1. Teenagers have not fully developed or matured mentally, physically or socially.

Teenagers are more vulnerable to negative forms of learning such as addiction because they are so easily influenced, compared to adults. As Richard Knox phrases it:

Nature made the brains of children and adolescents excitable. Their brain chemistry is tuned to be responsive to everything in their environment. After all, that’s what makes kids learn so easily.

This means that in certain high-pressure situations or scenarios that cause a person to feel as if their life might be in danger, teenagers are predisposed to going into a panic where an adult might be able to rationalize that the sooner they cooperate, the sooner it’ll be over.

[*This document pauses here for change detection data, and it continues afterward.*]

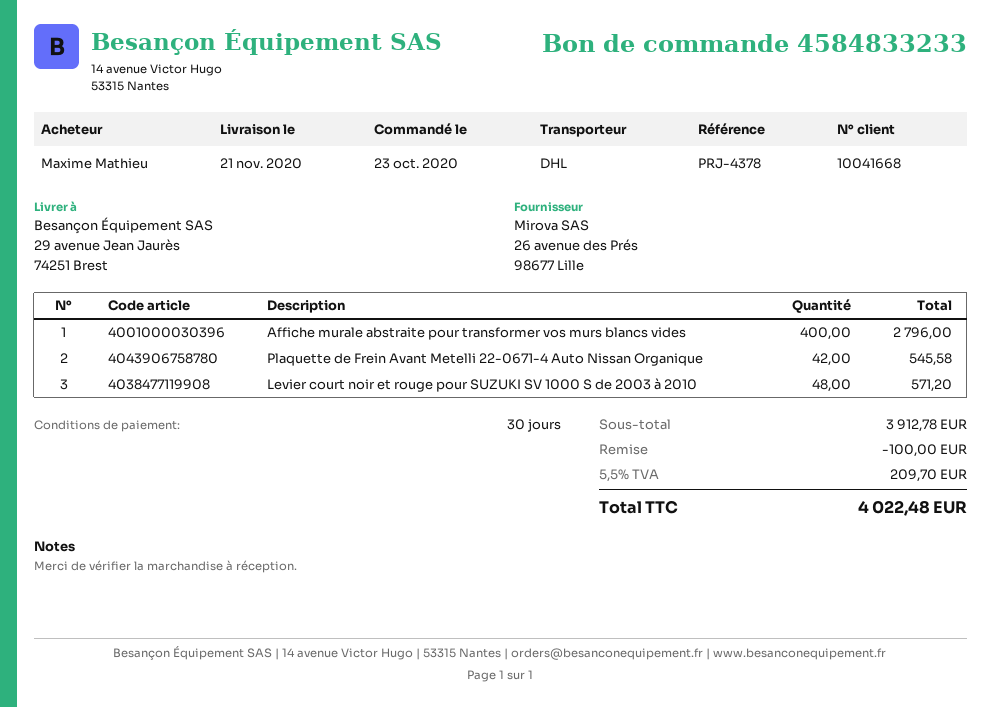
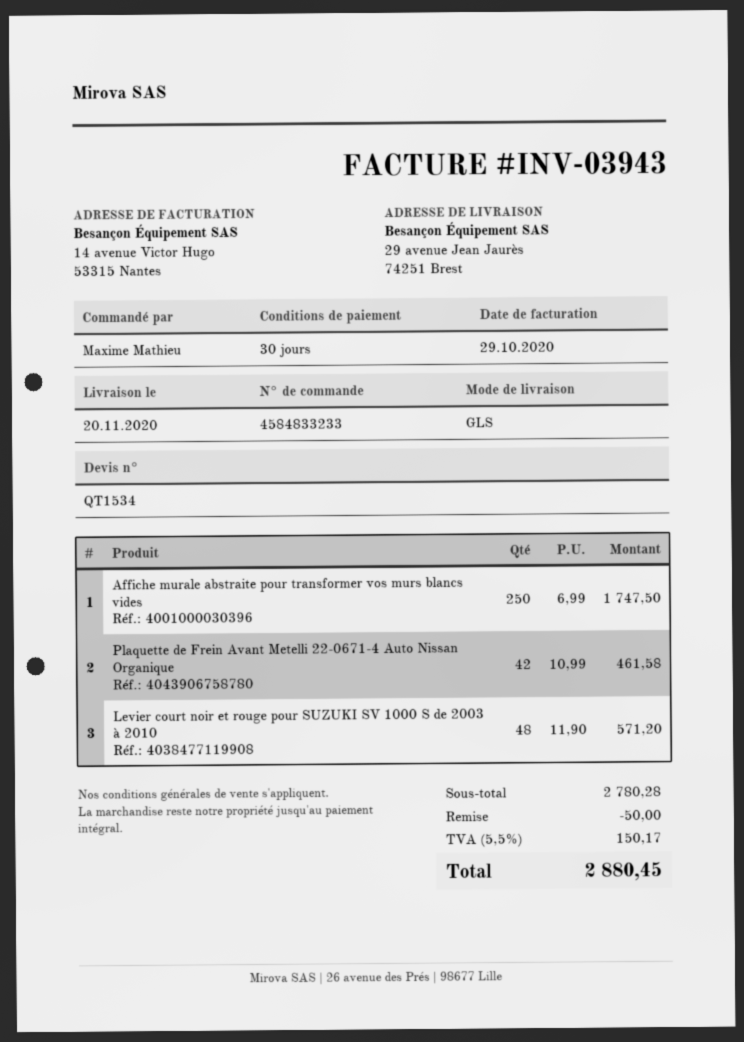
delivery date: 2020-11-21 -> 2020-11-20
shipping method: DHL -> GLS
Affiche murale abstraite pour transformer vos murs blancs vides: 400 for 2796.00 -> 250 for 1747.50
Plaquette de Frein Avant Metelli 22-0671-4 Auto Nissan Organique: 42 for 545.58 -> 42 for 461.58
subtotal: 3912.78 -> 2780.28
discount: 100.00 -> 50.00
tax: 5.5% = 209.70 -> 5.5% = 150.17
total: 4022.48 -> 2880.45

But some of the correctional officers are simply not trained to handle juvenile prisoners.

Amy Fettig, senior counsel for the American Civil Liberties Union’s National Prison Project, said, “The adult system is not designed in any way, shape or form to treat children, to rehabilitate children, or to recognize that children are different than adults.”

In several of the videos attached in the Huffington Post piece, you can see the correctional officers’ handling of the teenage inmates is largely derived from a formula of force and verbal abuse. In one instance the girl, referred to as Jamie, is being extracted from her cell and as they are forcibly tying her down to her mattress in what is called a “five point restraint” she is complaining that she can’t breathe and is coughing violently. In the midst of her panic due to the trauma of the officers and the physical trauma of the leftover chemical gas in the air, her spit from coughing hits an officer. She is later given a code of misconduct for spitting in the officer’s face.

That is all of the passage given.